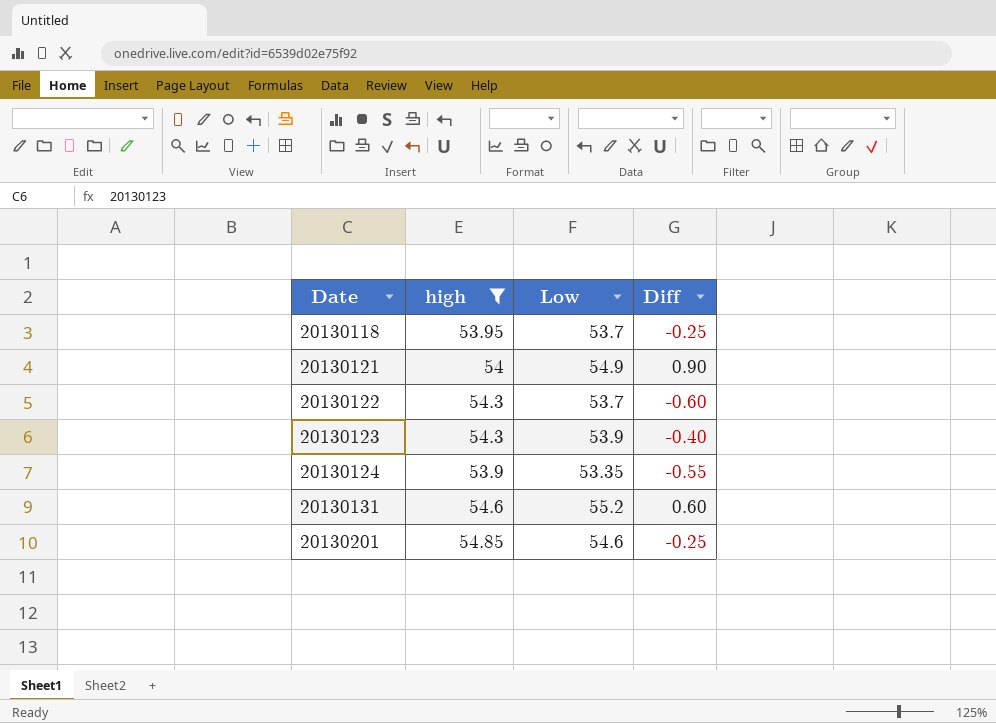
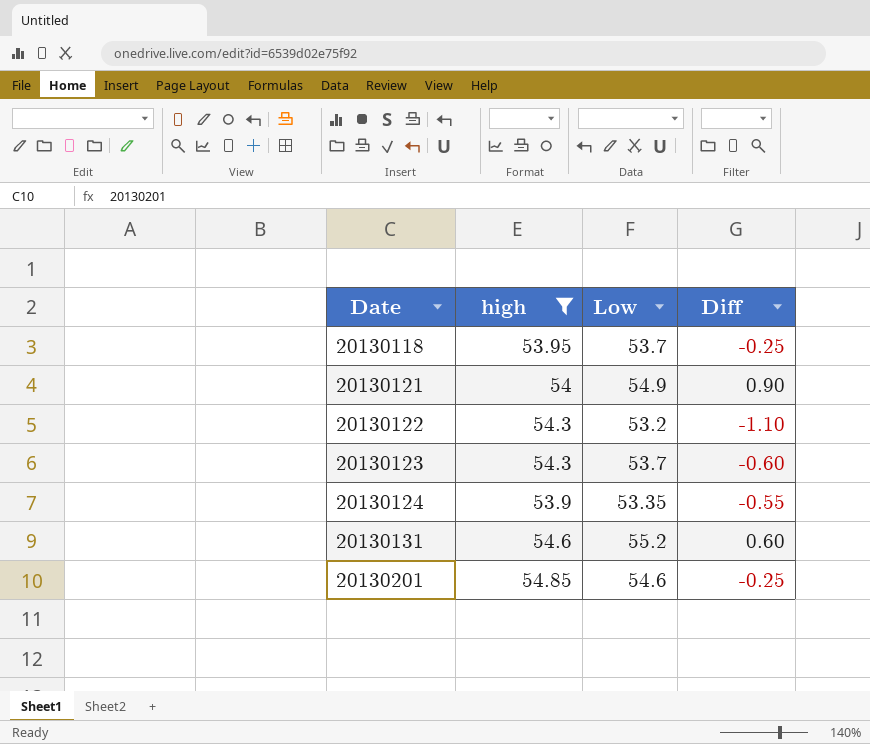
20130122 | Low: 53.7 -> 53.2
20130122 | Diff: -0.60 -> -1.10
20130123 | Low: 53.9 -> 53.7
20130123 | Diff: -0.40 -> -0.60

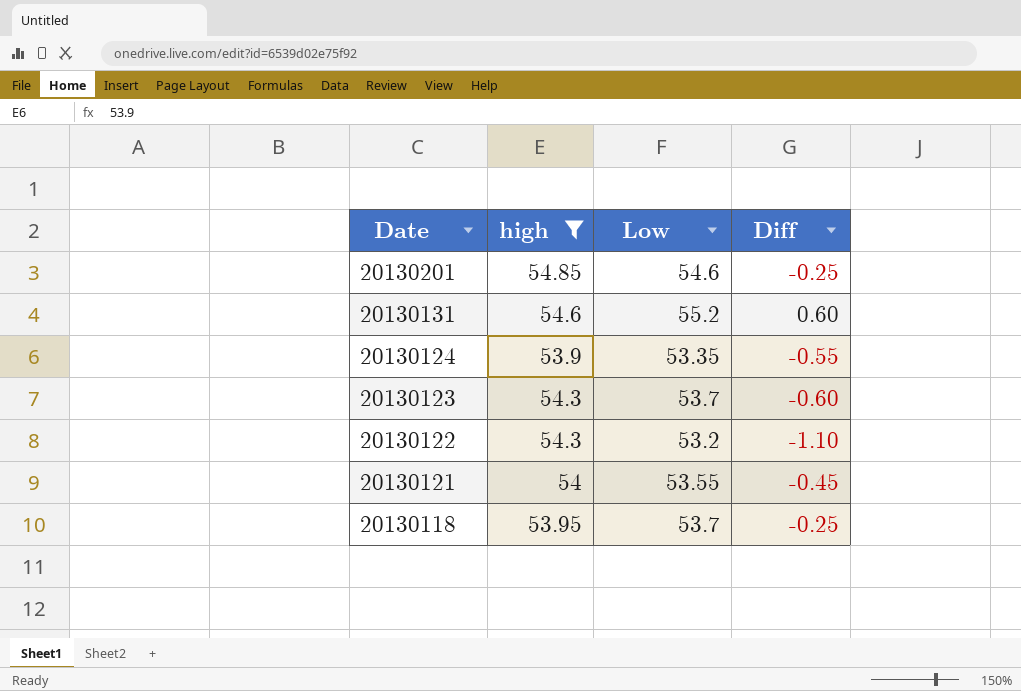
row order: Date ascending -> Date descending
20130121 | Low: 54.9 -> 53.55
20130121 | Diff: 0.90 -> -0.45

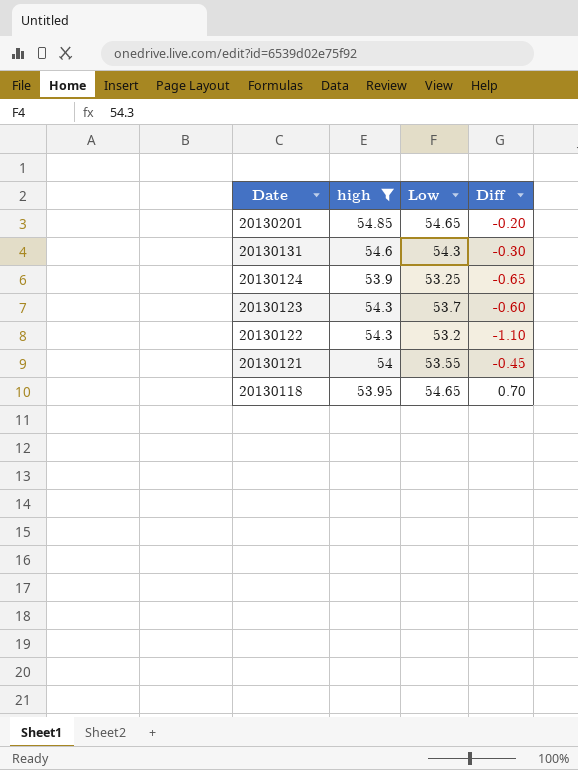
20130201 | Low: 54.6 -> 54.65
20130201 | Diff: -0.25 -> -0.20
20130131 | Low: 55.2 -> 54.3
20130131 | Diff: 0.60 -> -0.30
20130124 | Low: 53.35 -> 53.25
20130124 | Diff: -0.55 -> -0.65
20130118 | Low: 53.7 -> 54.65
20130118 | Diff: -0.25 -> 0.70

*-*-*

:: THE TASK ::
The copy you produce must hold all the records above exactly and none of their pictures.

:: TASK RESPONSE ::
20130122 | Low: 53.7 -> 53.2
20130122 | Diff: -0.60 -> -1.10
20130123 | Low: 53.9 -> 53.7
20130123 | Diff: -0.40 -> -0.60

row order: Date ascending -> Date descending
20130121 | Low: 54.9 -> 53.55
20130121 | Diff: 0.90 -> -0.45

20130201 | Low: 54.6 -> 54.65
20130201 | Diff: -0.25 -> -0.20
20130131 | Low: 55.2 -> 54.3
20130131 | Diff: 0.60 -> -0.30
20130124 | Low: 53.35 -> 53.25
20130124 | Diff: -0.55 -> -0.65
20130118 | Low: 53.7 -> 54.65
20130118 | Diff: -0.25 -> 0.70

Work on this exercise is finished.